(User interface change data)
------------------------------------------------------------

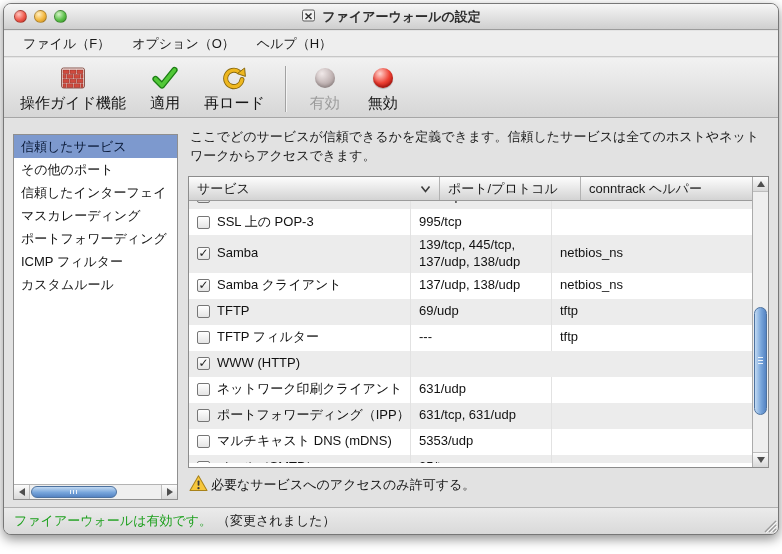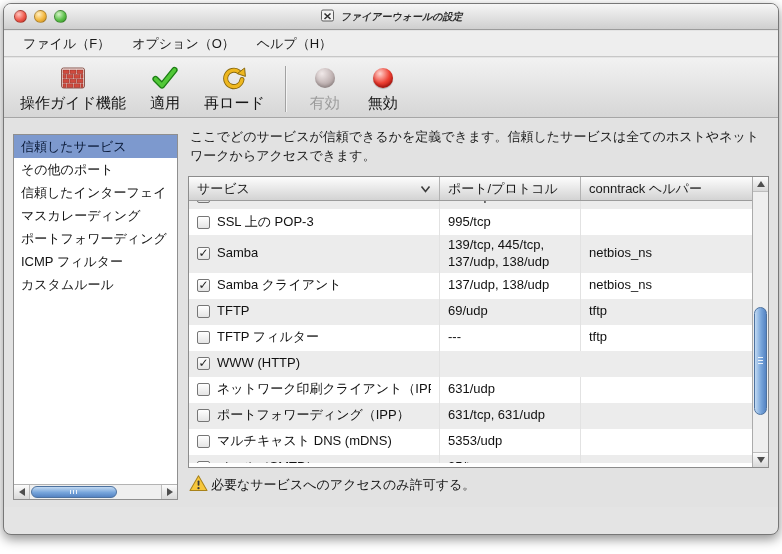--- a/index.html
+++ b/index.html
@@ -20,7 +20,7 @@
   .tl.green  { background:radial-gradient(circle at 35% 30%, #d3f3c5, #5cc04a 55%, #2f8d20); }
   .title-wrap { position:absolute; left:0; right:0; top:0; height:26px;
     display:flex; align-items:center; justify-content:center; gap:6px; }
-  .title { font-weight:bold; font-size:10px; color:#2e2e2e;font-style:italic; }
+  .title { font-weight:bold; font-size:13px; color:#2e2e2e; }
 
   
   .menubar { position:absolute; top:27px; left:0; right:0; height:26px; background:#eeeeee;

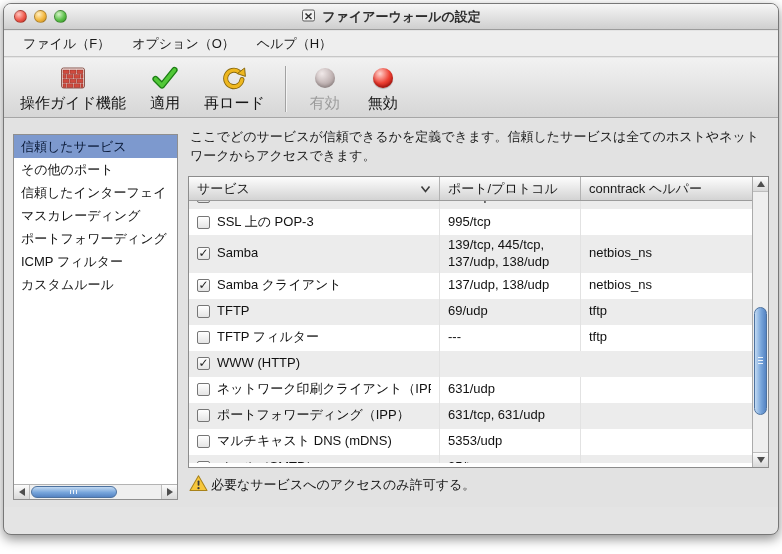--- a/index.html
+++ b/index.html
@@ -83,7 +83,7 @@
   .trow-inner { display:flex; min-height:26px; }
   .cell { padding:2px 8px; border-right:1px solid #e2e2e2; display:flex; align-items:center;
     line-height:1.3; overflow:hidden; }
-  .cell.c0 { width:251px; } .cell.c1 { width:141px; } .cell.c2 { flex:1; border-right:none; }
+  .cell.c0 { width:222px; } .cell.c1 { width:141px; } .cell.c2 { flex:1; border-right:none; }
   .svc { white-space:nowrap; overflow:hidden; }
   .checkbox { width:13px; height:13px; border:1px solid #767676; border-radius:2px;
     background:linear-gradient(#ffffff,#e4e4e4); margin-right:7px; flex-shrink:0;

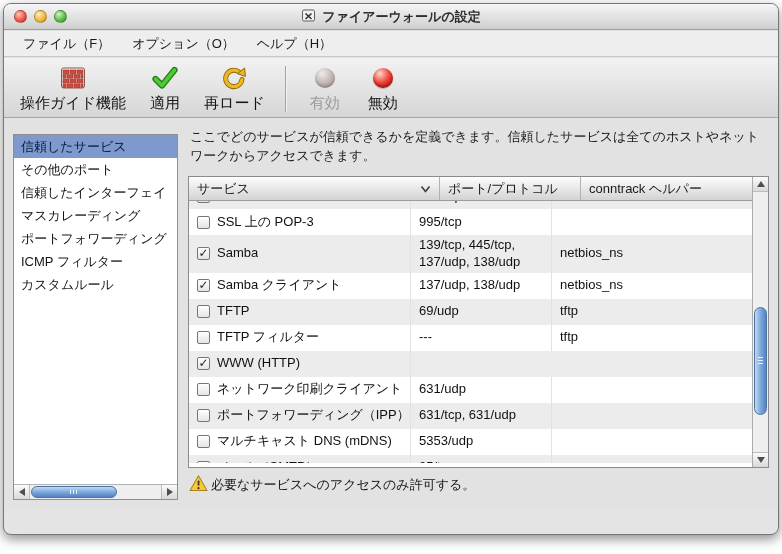--- a/index.html
+++ b/index.html
@@ -385,6 +385,16 @@
 
   </div>
 
+  <div class="statusbar">
+    <span class="status-green">ファイアーウォールは有効です。</span>
+    <span class="status-note">（変更されました）</span>
+    <div class="resize-grip">
+      <svg width="16" height="16">
+          <path d="M4 15 L15 4 M8 15 L15 8 M12 15 L15 12" stroke="#9a9a9a" stroke-width="1.4"></path>
+          <path d="M5 15.8 L15.8 5 M9 15.8 L15.8 9 M13 15.8 L15.8 13" stroke="#ffffff" stroke-width="1"></path>
+        </svg>
+    </div>
+  </div>
 
 </div>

------------------------------------------------------------

Work request: Pull every line that holds the string "bold" out of the records.

Task solution:
-  .title { font-weight:bold; font-size:10px; color:#2e2e2e;font-style:italic; }
+  .title { font-weight:bold; font-size:13px; color:#2e2e2e; }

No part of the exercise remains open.